De même, Psychology Today a enquêté sur un article du LA Times qui affirmait que, selon une étude, le vin rouge aiderait à tuer les cellules cancéreuses et rendrait la radiothérapie plus efficace pour les personnes luttant contre le cancer.

Malheureusement, l’article fait erreur, du moins selon Psychology Today, car l’étude “n’a pas été réalisée sur des humains ou même des souris – elle a été effectuée sur des cellules de mélanome dans une boîte de Pétri. Il est très difficile d’extrapoler les résultats d’une boîte de Pétri au corps humain”.

Un autre article de recherche, publié par le British Medical Journal, impute une partie de la responsabilité à la manière dont la recherche universitaire tend à être communiquée. L’étude note que les communiqués de presse, souvent rédigés par des agences spécialisées, vantent souvent les résultats des scientifiques, leur parole étant reprise par des journalistes avides.
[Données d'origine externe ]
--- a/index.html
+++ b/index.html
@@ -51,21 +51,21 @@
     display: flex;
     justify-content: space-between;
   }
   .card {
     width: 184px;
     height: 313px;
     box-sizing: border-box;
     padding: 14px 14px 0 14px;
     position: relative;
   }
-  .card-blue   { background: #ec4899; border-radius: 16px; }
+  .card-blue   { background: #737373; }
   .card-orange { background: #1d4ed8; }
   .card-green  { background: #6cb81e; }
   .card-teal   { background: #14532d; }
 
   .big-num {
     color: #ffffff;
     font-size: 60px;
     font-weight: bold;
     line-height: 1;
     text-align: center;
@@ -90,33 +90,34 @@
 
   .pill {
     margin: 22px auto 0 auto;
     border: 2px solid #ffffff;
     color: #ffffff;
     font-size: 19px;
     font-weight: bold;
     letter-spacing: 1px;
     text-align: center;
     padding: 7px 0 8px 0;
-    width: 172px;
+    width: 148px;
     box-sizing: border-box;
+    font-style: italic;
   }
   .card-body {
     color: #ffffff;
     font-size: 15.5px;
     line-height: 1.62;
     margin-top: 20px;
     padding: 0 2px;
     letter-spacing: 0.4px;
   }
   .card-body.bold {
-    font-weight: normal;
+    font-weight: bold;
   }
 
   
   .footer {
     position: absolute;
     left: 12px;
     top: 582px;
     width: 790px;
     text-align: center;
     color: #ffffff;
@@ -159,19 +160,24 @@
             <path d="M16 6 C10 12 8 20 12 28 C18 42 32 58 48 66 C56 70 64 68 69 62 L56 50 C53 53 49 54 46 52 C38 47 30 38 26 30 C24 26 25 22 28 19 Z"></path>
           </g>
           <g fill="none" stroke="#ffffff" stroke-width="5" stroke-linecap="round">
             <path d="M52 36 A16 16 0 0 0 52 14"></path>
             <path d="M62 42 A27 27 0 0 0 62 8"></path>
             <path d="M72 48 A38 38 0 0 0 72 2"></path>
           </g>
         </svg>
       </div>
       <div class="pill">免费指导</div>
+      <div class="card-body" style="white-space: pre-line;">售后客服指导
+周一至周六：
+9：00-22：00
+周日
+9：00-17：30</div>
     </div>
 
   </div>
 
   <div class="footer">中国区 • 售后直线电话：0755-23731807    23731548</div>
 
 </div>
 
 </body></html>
L’étude suggère que beaucoup de choses pourraient être améliorées si les journalistes veillaient simplement à toujours ajouter un lien vers l’étude originale ou à toujours mentionner le nom des chercheurs.

Fondamentalement, la préférence pour les mauvaises nouvelles fait probablement partie de notre condition humaine, selon le psychologue Tom Stafford, l’un des nombreux auteurs de cette analyse. Selon lui, les humains ont évolué vers la tendance à réagir rapidement aux menaces potentielles. Les mauvaises nouvelles pourraient ainsi être le signal que nous devons changer ce que nous faisons pour éviter le danger.

C’est peut-être le cas, mais il est certain que, dans un souci de civilisation, contrer certaines pulsions intérieures négatives peut être pertinent.